What is being asked: Write out each line of the entries exactly, starting at the first and finishing with the line that contains "40-500 1K Primer".

——————————

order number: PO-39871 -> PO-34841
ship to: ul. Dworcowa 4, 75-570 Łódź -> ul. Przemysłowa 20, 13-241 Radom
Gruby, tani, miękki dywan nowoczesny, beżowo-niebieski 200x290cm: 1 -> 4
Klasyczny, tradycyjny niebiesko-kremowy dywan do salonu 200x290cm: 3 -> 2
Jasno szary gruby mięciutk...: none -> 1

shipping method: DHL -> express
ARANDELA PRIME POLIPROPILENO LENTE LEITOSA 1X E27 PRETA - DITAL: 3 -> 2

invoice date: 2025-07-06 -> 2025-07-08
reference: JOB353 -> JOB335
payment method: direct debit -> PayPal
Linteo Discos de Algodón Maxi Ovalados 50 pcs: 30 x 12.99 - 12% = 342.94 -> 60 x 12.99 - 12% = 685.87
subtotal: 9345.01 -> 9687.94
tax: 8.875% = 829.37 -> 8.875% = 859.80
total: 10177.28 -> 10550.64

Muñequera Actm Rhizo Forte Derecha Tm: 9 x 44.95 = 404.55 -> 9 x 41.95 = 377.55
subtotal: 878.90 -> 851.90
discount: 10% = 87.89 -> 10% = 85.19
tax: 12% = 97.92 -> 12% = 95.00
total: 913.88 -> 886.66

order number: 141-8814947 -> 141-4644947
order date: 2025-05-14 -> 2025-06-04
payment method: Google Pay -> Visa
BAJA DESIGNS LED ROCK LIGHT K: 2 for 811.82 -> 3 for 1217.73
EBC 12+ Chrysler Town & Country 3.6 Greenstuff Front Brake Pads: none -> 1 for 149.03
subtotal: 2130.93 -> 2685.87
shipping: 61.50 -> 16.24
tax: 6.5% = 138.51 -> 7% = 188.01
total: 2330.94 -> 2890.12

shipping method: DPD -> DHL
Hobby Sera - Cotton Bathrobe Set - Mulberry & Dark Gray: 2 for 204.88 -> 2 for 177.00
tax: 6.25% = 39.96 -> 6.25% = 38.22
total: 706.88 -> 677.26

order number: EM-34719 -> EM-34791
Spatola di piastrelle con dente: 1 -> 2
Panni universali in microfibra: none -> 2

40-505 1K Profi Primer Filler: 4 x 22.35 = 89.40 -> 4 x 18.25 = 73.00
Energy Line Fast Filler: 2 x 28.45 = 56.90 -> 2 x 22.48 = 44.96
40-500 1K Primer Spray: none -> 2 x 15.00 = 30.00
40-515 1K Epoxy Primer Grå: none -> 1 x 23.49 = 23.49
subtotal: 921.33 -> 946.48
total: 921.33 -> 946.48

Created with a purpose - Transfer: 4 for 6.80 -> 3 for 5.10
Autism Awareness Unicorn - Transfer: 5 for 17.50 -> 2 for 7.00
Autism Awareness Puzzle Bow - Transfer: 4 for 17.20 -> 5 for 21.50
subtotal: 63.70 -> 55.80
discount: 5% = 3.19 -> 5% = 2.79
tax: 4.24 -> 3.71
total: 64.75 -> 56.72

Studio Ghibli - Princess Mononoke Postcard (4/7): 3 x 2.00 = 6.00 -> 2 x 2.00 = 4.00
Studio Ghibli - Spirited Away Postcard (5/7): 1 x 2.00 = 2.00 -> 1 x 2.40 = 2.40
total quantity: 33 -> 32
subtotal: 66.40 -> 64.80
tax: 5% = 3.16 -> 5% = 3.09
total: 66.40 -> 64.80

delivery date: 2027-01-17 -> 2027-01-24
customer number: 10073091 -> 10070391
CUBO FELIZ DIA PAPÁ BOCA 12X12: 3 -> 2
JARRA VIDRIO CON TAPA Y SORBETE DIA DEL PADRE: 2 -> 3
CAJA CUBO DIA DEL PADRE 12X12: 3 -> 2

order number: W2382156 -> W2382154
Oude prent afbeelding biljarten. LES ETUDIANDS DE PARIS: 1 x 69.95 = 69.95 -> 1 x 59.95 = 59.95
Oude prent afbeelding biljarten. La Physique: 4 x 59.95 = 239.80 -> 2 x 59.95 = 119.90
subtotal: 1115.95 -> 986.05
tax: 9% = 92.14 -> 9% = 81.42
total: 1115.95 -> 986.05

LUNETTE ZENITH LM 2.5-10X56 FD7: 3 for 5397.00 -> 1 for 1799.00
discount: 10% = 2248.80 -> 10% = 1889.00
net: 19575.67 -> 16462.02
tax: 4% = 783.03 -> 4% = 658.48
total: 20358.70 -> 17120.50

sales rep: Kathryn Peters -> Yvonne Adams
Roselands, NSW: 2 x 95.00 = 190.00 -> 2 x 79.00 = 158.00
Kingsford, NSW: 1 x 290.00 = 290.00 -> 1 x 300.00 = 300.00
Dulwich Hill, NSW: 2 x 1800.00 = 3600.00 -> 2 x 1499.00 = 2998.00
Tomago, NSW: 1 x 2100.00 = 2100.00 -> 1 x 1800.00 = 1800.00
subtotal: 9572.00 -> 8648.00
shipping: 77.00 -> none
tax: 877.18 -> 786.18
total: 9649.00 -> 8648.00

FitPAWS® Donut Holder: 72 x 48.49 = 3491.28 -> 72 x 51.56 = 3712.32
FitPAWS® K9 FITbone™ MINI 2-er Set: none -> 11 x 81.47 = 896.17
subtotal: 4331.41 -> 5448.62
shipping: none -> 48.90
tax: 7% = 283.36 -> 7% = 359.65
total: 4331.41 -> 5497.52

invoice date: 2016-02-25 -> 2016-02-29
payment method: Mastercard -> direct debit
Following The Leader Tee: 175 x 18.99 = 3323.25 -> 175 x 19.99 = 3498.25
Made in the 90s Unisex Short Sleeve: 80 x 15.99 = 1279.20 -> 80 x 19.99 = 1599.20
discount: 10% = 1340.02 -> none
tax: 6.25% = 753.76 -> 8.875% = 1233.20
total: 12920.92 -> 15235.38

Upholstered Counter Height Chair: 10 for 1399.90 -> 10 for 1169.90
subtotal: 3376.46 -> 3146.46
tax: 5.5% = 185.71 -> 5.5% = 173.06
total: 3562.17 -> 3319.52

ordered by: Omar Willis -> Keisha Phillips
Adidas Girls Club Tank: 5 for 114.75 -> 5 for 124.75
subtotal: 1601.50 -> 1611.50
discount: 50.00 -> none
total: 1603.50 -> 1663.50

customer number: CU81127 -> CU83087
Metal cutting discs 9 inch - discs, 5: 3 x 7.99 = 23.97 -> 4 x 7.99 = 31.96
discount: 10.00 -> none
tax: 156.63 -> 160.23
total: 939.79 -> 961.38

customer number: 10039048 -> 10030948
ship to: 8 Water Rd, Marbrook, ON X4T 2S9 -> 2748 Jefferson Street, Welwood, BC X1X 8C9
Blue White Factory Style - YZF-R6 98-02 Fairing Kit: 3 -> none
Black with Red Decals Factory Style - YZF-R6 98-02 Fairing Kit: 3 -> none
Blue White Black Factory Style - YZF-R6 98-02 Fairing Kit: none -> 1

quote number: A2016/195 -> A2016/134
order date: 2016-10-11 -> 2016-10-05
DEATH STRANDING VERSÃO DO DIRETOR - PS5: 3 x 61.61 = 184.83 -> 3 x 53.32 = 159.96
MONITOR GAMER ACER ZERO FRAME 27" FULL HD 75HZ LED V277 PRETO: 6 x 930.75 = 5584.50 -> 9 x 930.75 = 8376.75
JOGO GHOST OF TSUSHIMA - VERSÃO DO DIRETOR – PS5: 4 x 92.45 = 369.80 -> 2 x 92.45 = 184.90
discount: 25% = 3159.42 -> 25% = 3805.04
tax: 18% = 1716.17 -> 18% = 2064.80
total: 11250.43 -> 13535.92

——————————

Written answer:
order number: PO-39871 -> PO-34841
ship to: ul. Dworcowa 4, 75-570 Łódź -> ul. Przemysłowa 20, 13-241 Radom
Gruby, tani, miękki dywan nowoczesny, beżowo-niebieski 200x290cm: 1 -> 4
Klasyczny, tradycyjny niebiesko-kremowy dywan do salonu 200x290cm: 3 -> 2
Jasno szary gruby mięciutk...: none -> 1

shipping method: DHL -> express
ARANDELA PRIME POLIPROPILENO LENTE LEITOSA 1X E27 PRETA - DITAL: 3 -> 2

invoice date: 2025-07-06 -> 2025-07-08
reference: JOB353 -> JOB335
payment method: direct debit -> PayPal
Linteo Discos de Algodón Maxi Ovalados 50 pcs: 30 x 12.99 - 12% = 342.94 -> 60 x 12.99 - 12% = 685.87
subtotal: 9345.01 -> 9687.94
tax: 8.875% = 829.37 -> 8.875% = 859.80
total: 10177.28 -> 10550.64

Muñequera Actm Rhizo Forte Derecha Tm: 9 x 44.95 = 404.55 -> 9 x 41.95 = 377.55
subtotal: 878.90 -> 851.90
discount: 10% = 87.89 -> 10% = 85.19
tax: 12% = 97.92 -> 12% = 95.00
total: 913.88 -> 886.66

order number: 141-8814947 -> 141-4644947
order date: 2025-05-14 -> 2025-06-04
payment method: Google Pay -> Visa
BAJA DESIGNS LED ROCK LIGHT K: 2 for 811.82 -> 3 for 1217.73
EBC 12+ Chrysler Town & Country 3.6 Greenstuff Front Brake Pads: none -> 1 for 149.03
subtotal: 2130.93 -> 2685.87
shipping: 61.50 -> 16.24
tax: 6.5% = 138.51 -> 7% = 188.01
total: 2330.94 -> 2890.12

shipping method: DPD -> DHL
Hobby Sera - Cotton Bathrobe Set - Mulberry & Dark Gray: 2 for 204.88 -> 2 for 177.00
tax: 6.25% = 39.96 -> 6.25% = 38.22
total: 706.88 -> 677.26

order number: EM-34719 -> EM-34791
Spatola di piastrelle con dente: 1 -> 2
Panni universali in microfibra: none -> 2

40-505 1K Profi Primer Filler: 4 x 22.35 = 89.40 -> 4 x 18.25 = 73.00
Energy Line Fast Filler: 2 x 28.45 = 56.90 -> 2 x 22.48 = 44.96
40-500 1K Primer Spray: none -> 2 x 15.00 = 30.00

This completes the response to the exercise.